The XJO is expected to edge lower on open this morning following a small pullback in the U.S on Friday. Their futures have edged into the green.
The past few sessions have been very volatile, trading like a whipsaw. Each time we seem to make ground, we reverse and move back to the middle of the range. It seems we are very reluctant to move away from the 50 day MA and the comfort it provides as we wait for the U.S to give us further direction.
The miners seem to have stabilised alongside iron ore pricing. The banks remain expensive, so if our market is to continue trading in this range, we may see a rotation from the financials into the miners. We would need to see the U.S hold strength, however and they seem overdue for a pullback. When the U.S falls, our market will have no issue following suit. When this will happen is hard to predict, but they have enjoyed a very long stretch of gains that should ultimately lead to a correction at some point this year.
Markets remain focused on monetary policy, and therefore by extension, key macro-economic data like CPI, GDP, and employment. The U.S has rallied aggressively and continues to hold ground on the belief they will receive rate cuts this year, and their key macroeconomic data releases over the past month or so have supported that belief. However, our market is in a very different situation. CPI doesn’t seem to be falling at the pace we want it to. We are also at full employment. However, our GDP is growing only marginally. Unfortunately, the RBA has threatened to increase rates again if inflation doesn’t start to fall. Of course they are reluctant to, but have signaled that they will do what they have to if things don’t change track. This is very negative for our market.
In essence, there is a lot pushing and pulling our market. We like to follow the U.S, who are enjoying an environment where they should see rate cuts this year. On the other hand, our economy may move back into a rate tightening cycle which will make it harder to us to join in on further U.S rallies. In addition, our two largest sectors over the past couple of months have actively worked against each other to the point that the banks are extremely expensive, and the miners are relatively cheap. This could lead to them reversing and continuing to broadly work against each other.

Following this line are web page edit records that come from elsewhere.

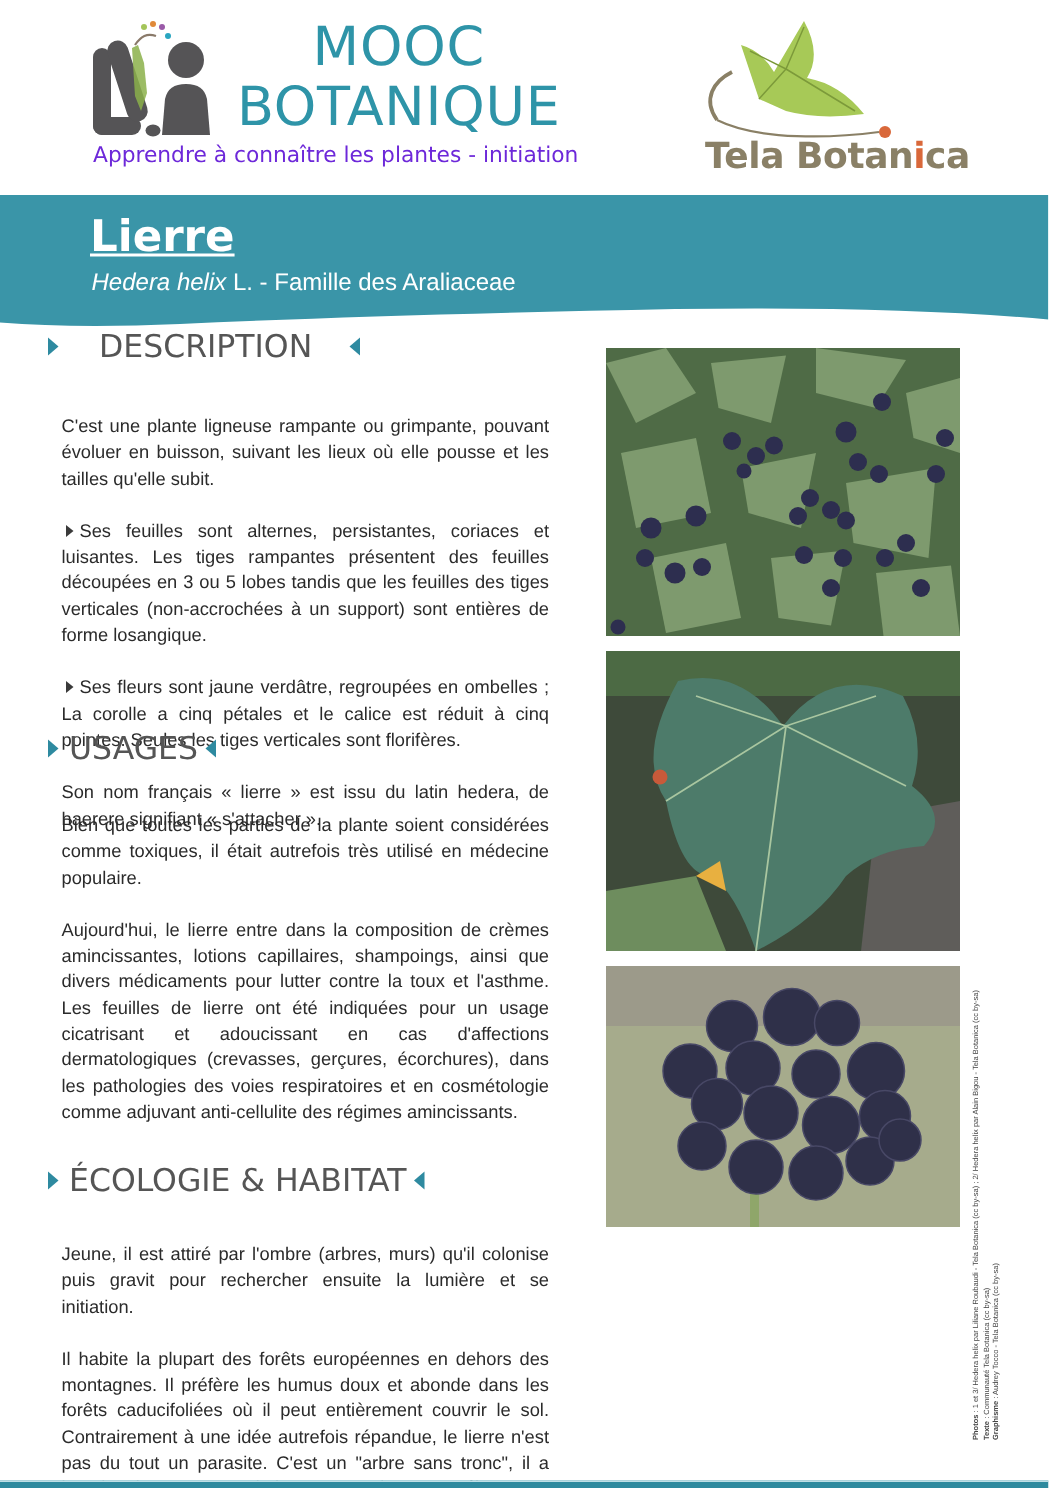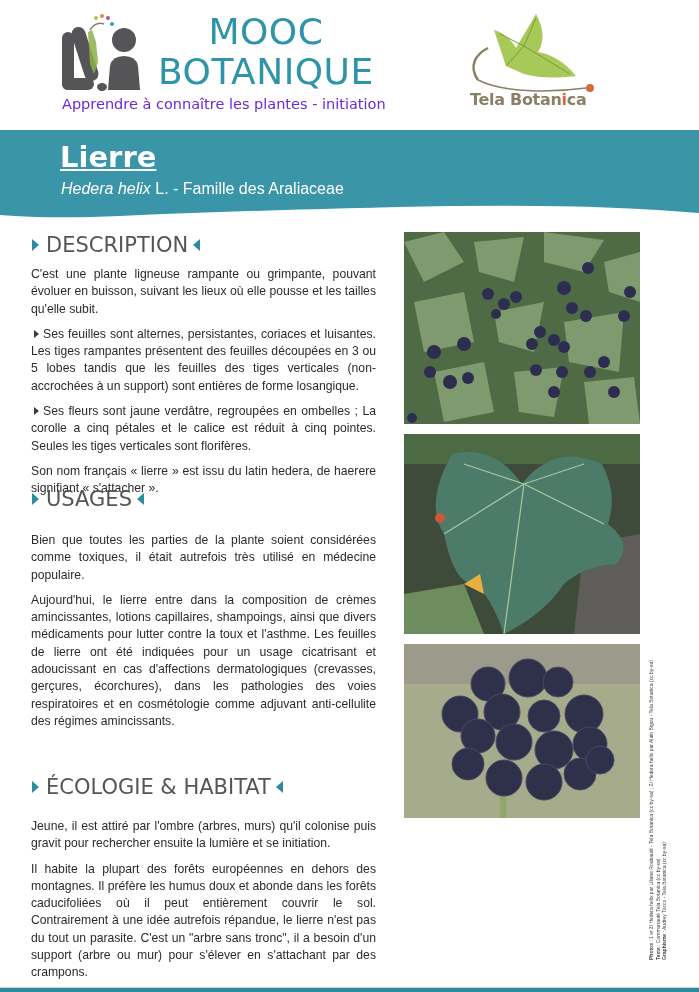--- a/index.html
+++ b/index.html
@@ -4,36 +4,36 @@
 <style>
   * { margin: 0; padding: 0; box-sizing: border-box; }
   html, body { width: 699px; height: 992px; background: #ffffff; overflow: hidden; }
   body { position: relative; font-family: "DejaVu Sans", sans-serif; color: #2b2b2b; }
 
   
   .mooc-logo { position: absolute; left: 58px; top: 8px; width: 340px; height: 112px; }
   .mooc-title { position: absolute; left: 100px; top: 4px; font-family: "DejaVu Sans", sans-serif; color: #2e94a8; font-size: 36px; line-height: 40px; letter-spacing: 0.5px; text-align: center; }
   .mooc-subtitle { position: absolute; left: 4px; top: 88px; font-size: 14.5px; color: #6d28d9; white-space: nowrap; }
   .tela-logo { position: absolute; left: 466px; top: 8px; width: 150px; height: 110px; }
-  .tela-name { position: absolute; left: 4px; top: 82px; font-family: "DejaVu Sans", sans-serif; font-size: 16px; color: #8a8066; font-weight: bold; white-space: nowrap; letter-spacing: -0.3px; text-align: right; }
+  .tela-name { position: absolute; left: 4px; top: 82px; font-family: "DejaVu Sans", sans-serif; font-size: 24px; color: #8a8066; font-weight: bold; white-space: nowrap; letter-spacing: -0.3px; text-align: right; }
   .tela-name .i { color: #d9683a; }
 
   
   .banner { position: absolute; left: 0; top: 130px; width: 699px; height: 90px; }
   .banner-title { position: absolute; left: 60px; top: 140px; font-family: "DejaVu Sans", sans-serif; font-weight: bold; font-size: 29px; color: #ffffff; text-decoration: underline; }
   .banner-sub { position: absolute; left: 61px; top: 180px; font-family: "Liberation Sans", sans-serif; font-size: 16px; color: #ffffff; white-space: nowrap; }
   .banner-sub em { font-style: italic; }
 
   
   .section-head { position: absolute; left: 32px; font-family: "DejaVu Sans", sans-serif; font-size: 21px; color: #555555; display: flex; align-items: center; white-space: nowrap; }
   .tri-r { width: 0; height: 0; border-top: 6px solid transparent; border-bottom: 6px solid transparent; border-left: 7px solid #2e8aa0; margin-right: 7px; }
   .tri-l { width: 0; height: 0; border-top: 6px solid transparent; border-bottom: 6px solid transparent; border-right: 7px solid #2e8aa0; margin-left: 5px; }
 
   .text-block { position: absolute; left: 23px; width: 361px; font-family: "Liberation Sans", sans-serif; font-size: 12.2px; line-height: 17.3px; color: #2b2b2b; text-align: justify; }
-  .text-block p { margin: 8px; }
+  .text-block p { margin: 18px; }
   .bullet { display: inline-block; width: 0; height: 0; border-top: 4px solid transparent; border-bottom: 4px solid transparent; border-left: 5px solid #3a3a3a; margin: 0 4px 0 3px; vertical-align: 0px; }
 
   
   .photo { position: absolute; left: 404px; width: 236px; overflow: hidden; }
   .photo svg { display: block; }
 
   .credits { position: absolute; left: 648px; top: 960px; transform-origin: 0 0; transform: rotate(-90deg); font-family: "Liberation Sans", sans-serif; font-size: 5px; line-height: 6.5px; color: #444444; white-space: nowrap; }
   .credits b { font-weight: bold; }
 
   .footer-bar { position: absolute; left: 0; top: 987px; width: 699px; height: 5px; background: #2e8a9e; border-top: 1px solid #bfdfe5; }
@@ -79,21 +79,21 @@
   </svg>
   <div class="tela-name"><span>Tela Botan</span><span class="i">i</span><span>ca</span></div>
 </div>
 
 <svg class="banner" viewBox="0 0 699 90" preserveAspectRatio="none">
   <path d="M0 0 H699 V83 Q600 74 450 76 Q250 80 120 86 Q50 89 0 85 Z" fill="#3a95a8"></path>
 </svg>
 <div class="banner-title">Lierre</div>
 <div class="banner-sub"><em>Hedera helix</em><span> L. - Famille des Araliaceae</span></div>
 
-<div class="section-head" style="top:233px;">
+<div class="section-head" style="top:219px;gap:20px;">
   <span class="tri-r"></span>
   <span>DESCRIPTION</span>
   <span class="tri-l"></span>
 </div>
 <div class="text-block" style="top:258px;">
   <p>C'est une plante ligneuse rampante ou grimpante, pouvant évoluer en buisson, suivant les lieux où elle pousse et les tailles qu'elle subit.</p>
   <p><span class="bullet"></span><span>Ses feuilles sont alternes, persistantes, coriaces et luisantes. Les tiges rampantes présentent des feuilles découpées en 3 ou 5 lobes tandis que les feuilles des tiges verticales (non-accrochées à un support) sont entières de forme losangique.</span></p>
   <p><span class="bullet"></span><span>Ses fleurs sont jaune verdâtre, regroupées en ombelles ; La corolle a cinq pétales et le calice est réduit à cinq pointes. Seules les tiges verticales sont florifères.</span></p>
   <p>Son nom français « lierre » est issu du latin hedera, de haerere signifiant « s'attacher ».</p>
 </div>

This morning, we have retail sales numbers. The last reading came in at 0.1%, indicating that consumers are tightening their belts. Tonight, we have U.S manufacturing PMI. Tomorrow, we have RBA minutes from their last meeting, and tomorrow night Powell will speak. On Wednesday night there is more U.S PMI data, and minutes from their last Fed meeting. On Friday night, there is U.S employment data.
US Markets
US shares closed lower on Friday, with each of the three major indices finishing lower. Prices initially traded higher but they didn’t have the strength to break through recent resistance and they pulled back to close at the lows of the session. US markets were initially emboldened by the PCE price data, which showed that price growth (inflation) was slowing. However, US markets have well and truly priced in falling inflation and coming rate cuts, so this doesn’t seem like it was enough to force higher prices. Regardless, US shares are in an upwards movement and despite being very overpriced, we have to assume this will continue (albeit at an apparently slow pace). This week is also a quiet one for data, so don’t be surprised to see more sideways movement.
Four of the eleven sector groups of the SP500 closed higher on Friday, with Real Estate stocks the strongest performers. Communications, Discretionary, and Utilties stocks saw the most selling. Most other sectors were flat.
Technically, the SP500 is on an overall longer-term uptrend it has found some resistance at 5,500, it tried to break this level on Friday, but quickly fell back off below it. Should the market close above 5,500, the buying should continue and its hard to say where it will stall. Should we see selling, the previous resistance at 5,375 is now likely to act as support; should it break, we are likely to see further selling.